Saturday, December 29, 2018

What If It's Us

WOW--NINE YEARS OF DEVOUR BOOKS! Happy Birthday to this little memory device.

Another review in GIF form because I'm a bit conflicted by What If It's Us.  I really like author Becky Albertalli and had never read Adam Silvera before, so had high hopes. I usually enjoy novels that trade off between authors and characters, but this one didn't quite hit it for me.

At first, I had a really hard time distinguishing between the two characters, Ben and Arthur. Although they were very different, I had to keep up with who was in summer school and who was doing an internship, as well as the various friends in their squads. It took a minute.

I realize that everyone has their faults and issues, but this book seemed to really highlight all of the character flaws. The only characters I found extremely likable were Dylan (one of the best friends-would have to open the book to figure out whose) and his girlfriend Samantha. They were funny and thoughtful and really. Not so much angst.

Am I happy that there are YA romance novels about gay teens?

Will I be recommending this to my students?

It was too long, the characters irked, and the ending was unsatisfying.

Sunday, December 23, 2018

The Graduation of Jake Moon

I was in my 30s and living in another country when my grandmother got Alzheimer's disease, but it was still awful to see the vague confusion on her face when she tried to figure out what was happening. This experience stuck in my mind as I read The Graduation of Jake Moon, about an eighth grader whose grandfather is slipping away to the disease.

During middle school, the last thing anyone wants is extra attention, so the embarrassing incidents that come along with the disease are devastating to Jake. He withdraws from his friends and his school so that nobody can make fun of him. But such a serious disease can only be hidden away for so long.

I ended this novel in tears because there really aren't many happy endings with Alzheimer's. Still, I feel like Jake grew as a character throughout the novel and the reader will, too. This slim volume will appeal to readers who like "issue" books, but is also perfect to hand to a student who may be in a similar situation.

Sunday, December 16, 2018


What a journey with this one! I never imaged when I was on page 100 of Orphaned and the plot was dragging that I would be in tears as it finished. I should have had more faith in Eliot Schrefer and that he would finish his Ape Quartet powerfully.
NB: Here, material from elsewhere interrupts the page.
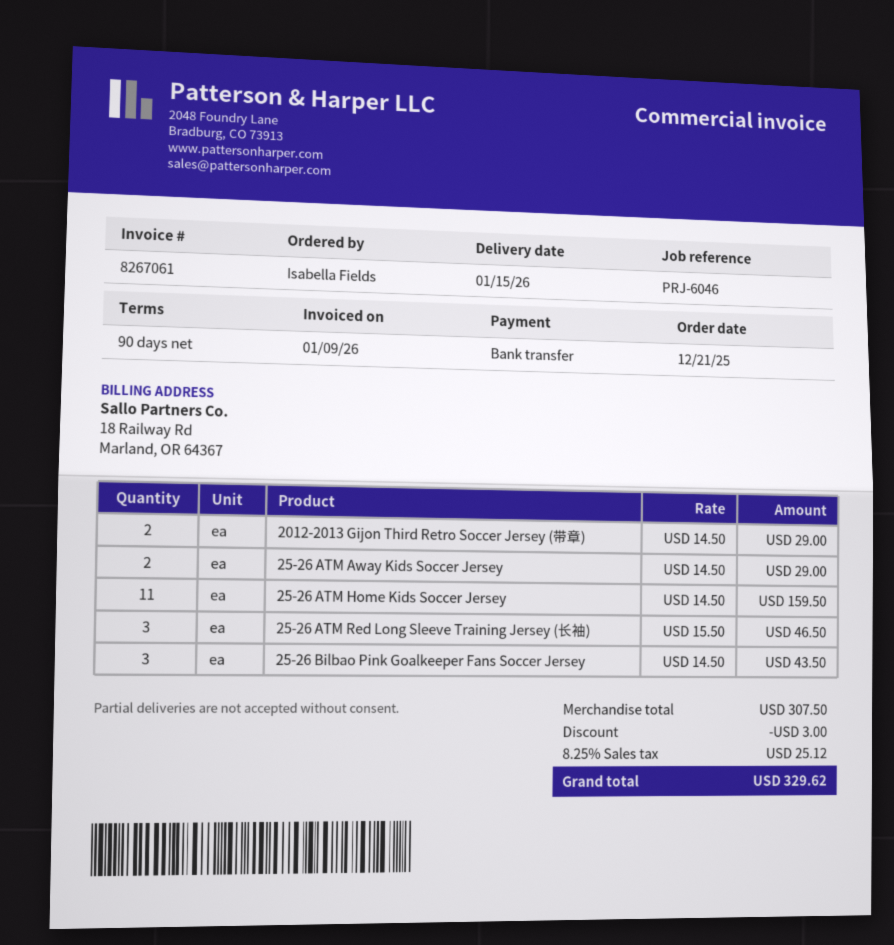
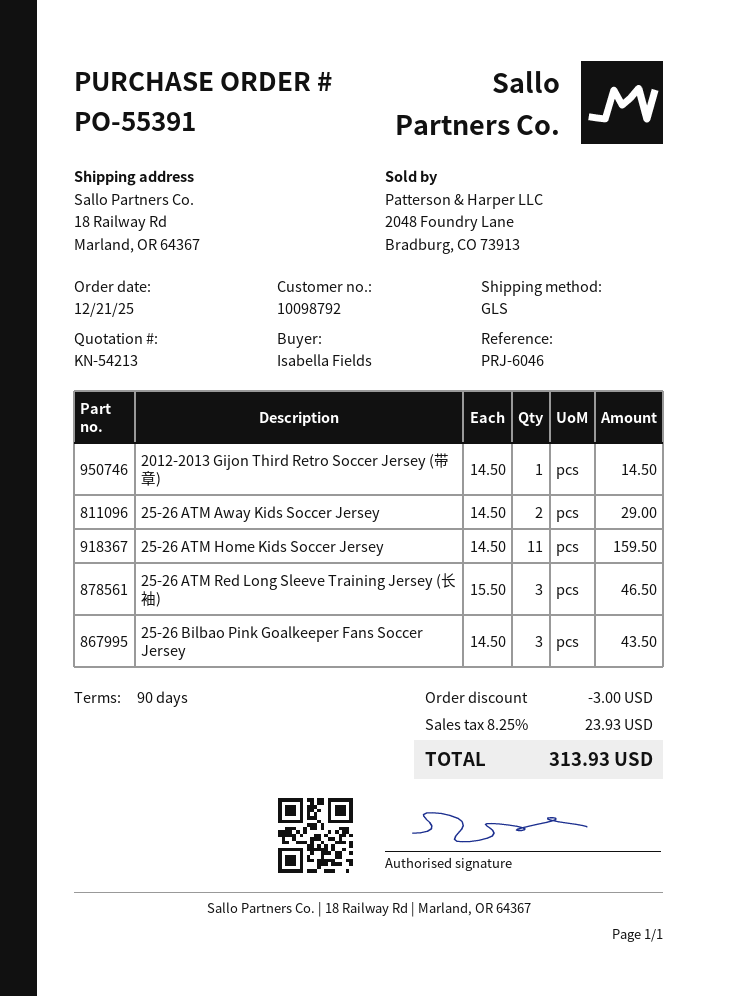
2012-2013 Gijon Third Retro Soccer Jersey (带章): 2 x 14.50 = 29.00 -> 1 x 14.50 = 14.50
tax: 8.25% = 25.12 -> 8.25% = 23.93
total: 329.62 -> 313.93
Still, I hope young readers will have the patience to get into the meat of the story where really beautiful writing happens.

Schrefer goes for a bold challenge with this book: it is written in verse and from the perspective of a gorilla named Snub. While it makes sense that a gorilla's point of view would look very different from a human's, I found it frustrating at first to understand what was going on. And I love novels in verse! I had so many questions until I decided to let go of them and let the story unfold. When I did, I grew to appreciate the characters and story, and ended up in tears.

I'll be encouraging readers to persevere and finish this book because it is worth it in the end.

Sunday, December 9, 2018

Hey, Kiddo


There's a huge buzz around Jarrett J. Krosoczka's graphic memoir, Hey, Kiddo. All of the praise is well-deserved. Krosozka delves into his family history and shares about his mother's heroin addiction, his loving but troubled grandparents, and his absent father.

While his mother popped in and out of his life (and jail), Jarrett grew in his artistic talent. By including many of his childhood drawings and museum clippings, Krosoczka shows young readers that cartoonists aren't born full formed; they develop their skills and take classes to improve. The emphasis on hard work is clear and I hope it is a takeaway for all readers.

This is a story that will speak to so many young readers, so it surprised me that there were only 5 copies in the Worcester area library system. This is where it is set and where the author's lie was shaped! I am going to encourage my local branch to get their own copy because it is another way for readers to see themselves in print, and because it is a book that deserves to be read.

Sunday, December 2, 2018

Mez's Magic

As I've mentioned before, I don't like animal books, but Eliot Schrefer is the exception! As I make my way through his oeuvre, I find myself continually looking forward to what comes next.

Mez is an abnormal panther: while most of her kind sleep all night to avoid the Daywalkers, she is able to stay awake and explore at all hours. She is recruited to join a group of animals like herself, all with the goal of defeating the evil Ant Queen. But there are many challenges along the way and it is difficult to know who to trust.

I liked that Mez's Magic was educational. I don't know much about jungle animals and found myself learning about them in my favorite way, through fiction. While the secondary characters all had a prominent trait to identify them (Rumi is knowledgeable! Gogi is self-conscious! Lima talks too much!), Mez is relatable in a way that occasionally makes the reader forget she's a panther.

I loved the ending of the book and how it sets up the sequel, which will be published in a month. I'm looking forward to finding out what happens next.